Pictures are to be skipped. Retype exactly the lines from the top of the material through the one with "tax: 9.5% = 811.19 -> 9.5% = 798.88", and only those.

[Start of Attachment]

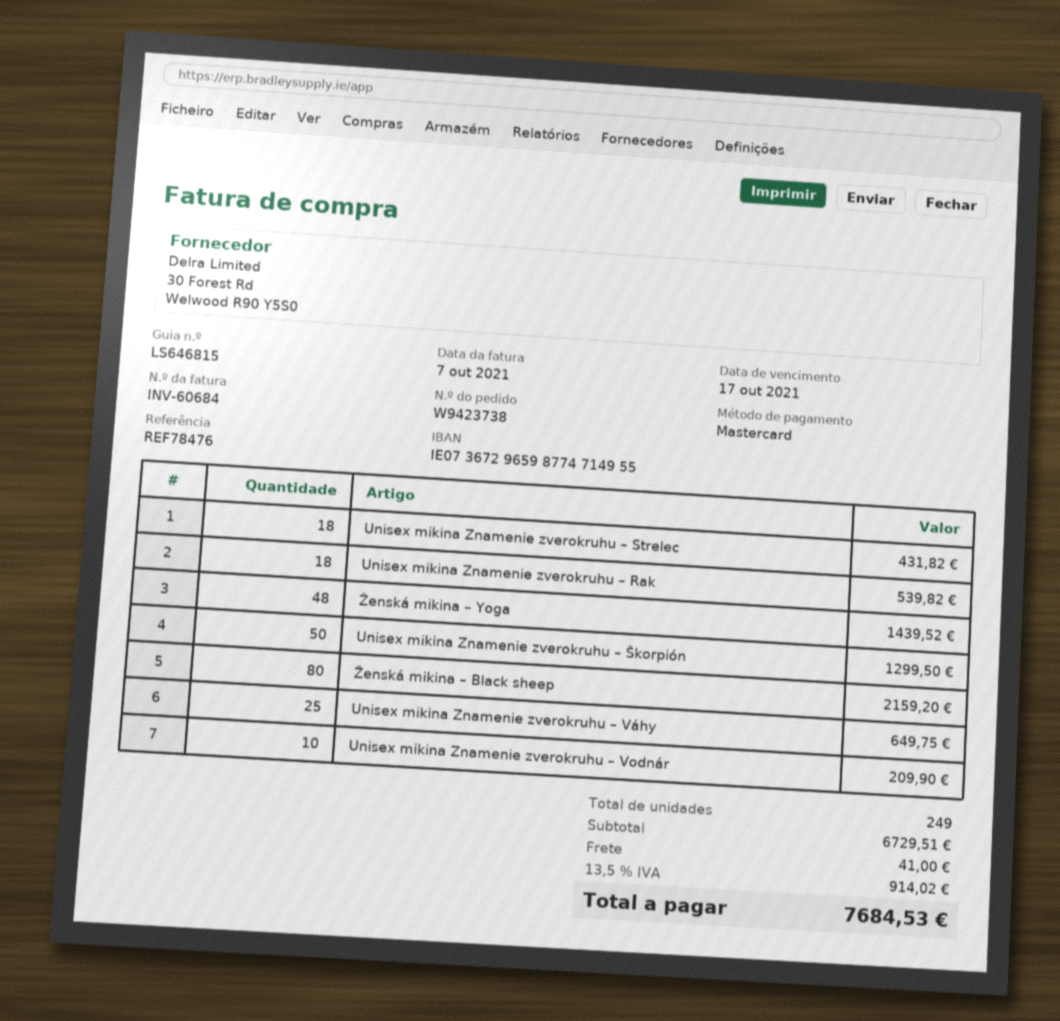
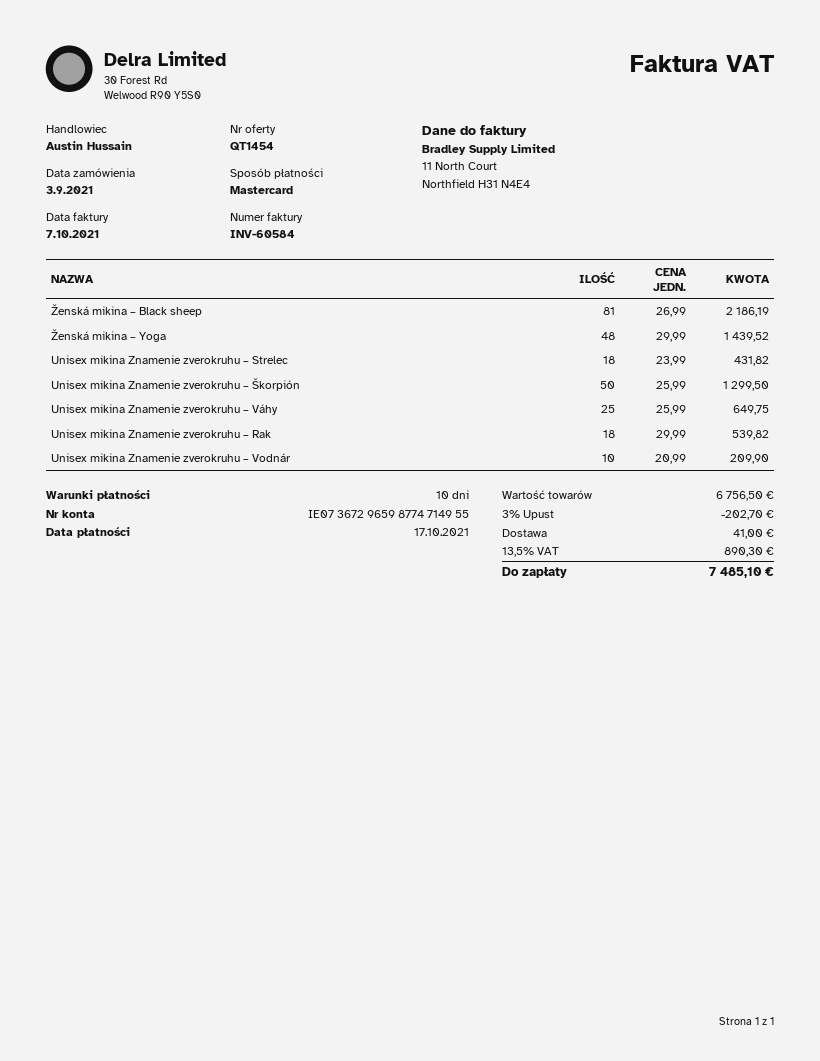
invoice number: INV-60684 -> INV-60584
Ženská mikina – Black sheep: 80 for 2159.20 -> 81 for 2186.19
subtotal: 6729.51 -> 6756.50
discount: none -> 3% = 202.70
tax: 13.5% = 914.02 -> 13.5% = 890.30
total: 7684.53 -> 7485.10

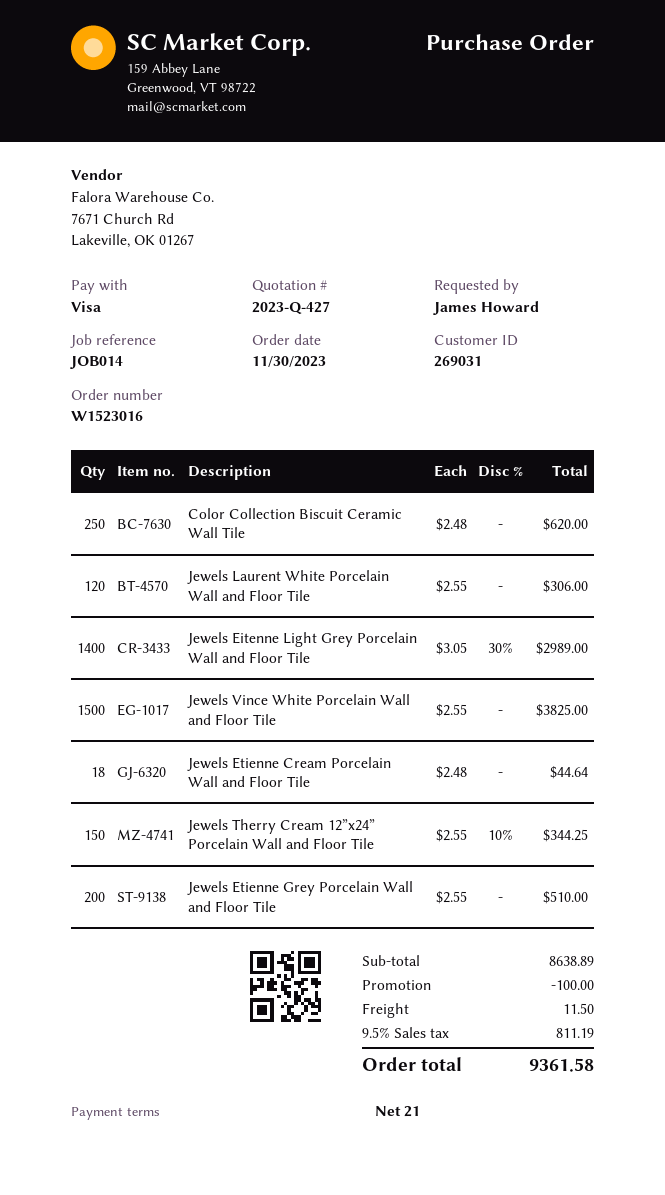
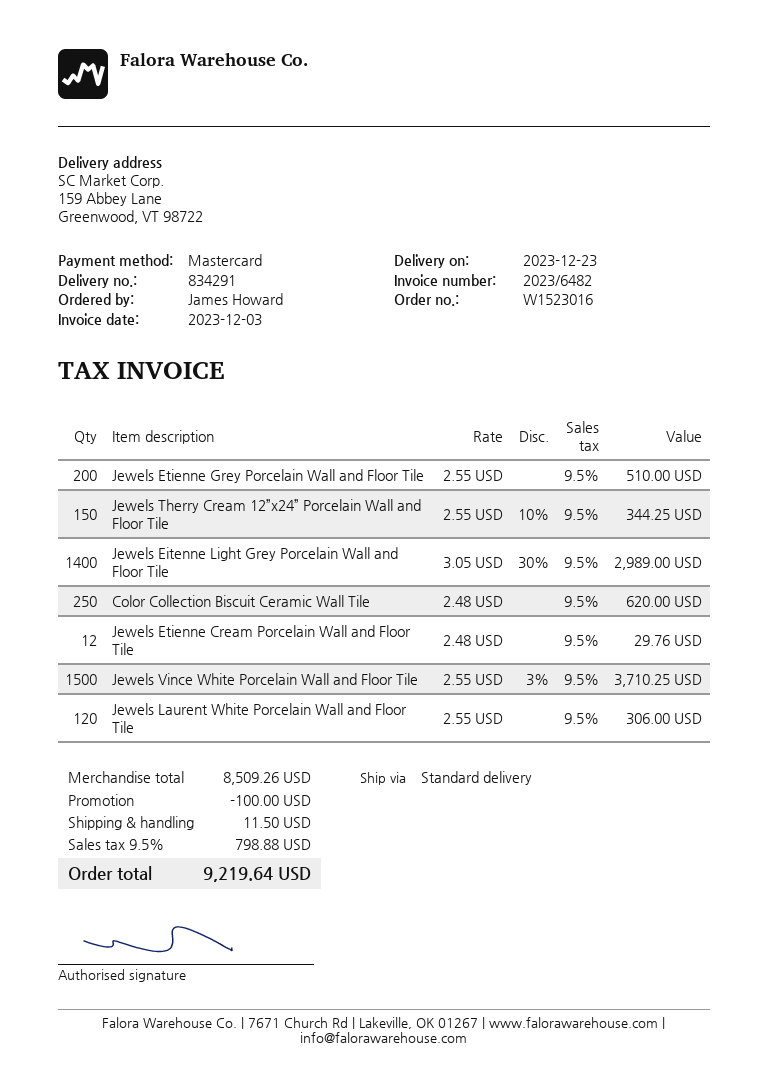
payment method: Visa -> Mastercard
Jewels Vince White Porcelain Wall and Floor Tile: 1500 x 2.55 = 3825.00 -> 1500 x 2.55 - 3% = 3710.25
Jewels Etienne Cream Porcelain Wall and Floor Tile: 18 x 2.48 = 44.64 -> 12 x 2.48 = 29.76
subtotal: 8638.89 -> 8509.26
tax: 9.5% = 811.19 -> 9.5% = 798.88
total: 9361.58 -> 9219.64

[End of Attachment]

Task solution.
invoice number: INV-60684 -> INV-60584
Ženská mikina – Black sheep: 80 for 2159.20 -> 81 for 2186.19
subtotal: 6729.51 -> 6756.50
discount: none -> 3% = 202.70
tax: 13.5% = 914.02 -> 13.5% = 890.30
total: 7684.53 -> 7485.10

payment method: Visa -> Mastercard
Jewels Vince White Porcelain Wall and Floor Tile: 1500 x 2.55 = 3825.00 -> 1500 x 2.55 - 3% = 3710.25
Jewels Etienne Cream Porcelain Wall and Floor Tile: 18 x 2.48 = 44.64 -> 12 x 2.48 = 29.76
subtotal: 8638.89 -> 8509.26
tax: 9.5% = 811.19 -> 9.5% = 798.88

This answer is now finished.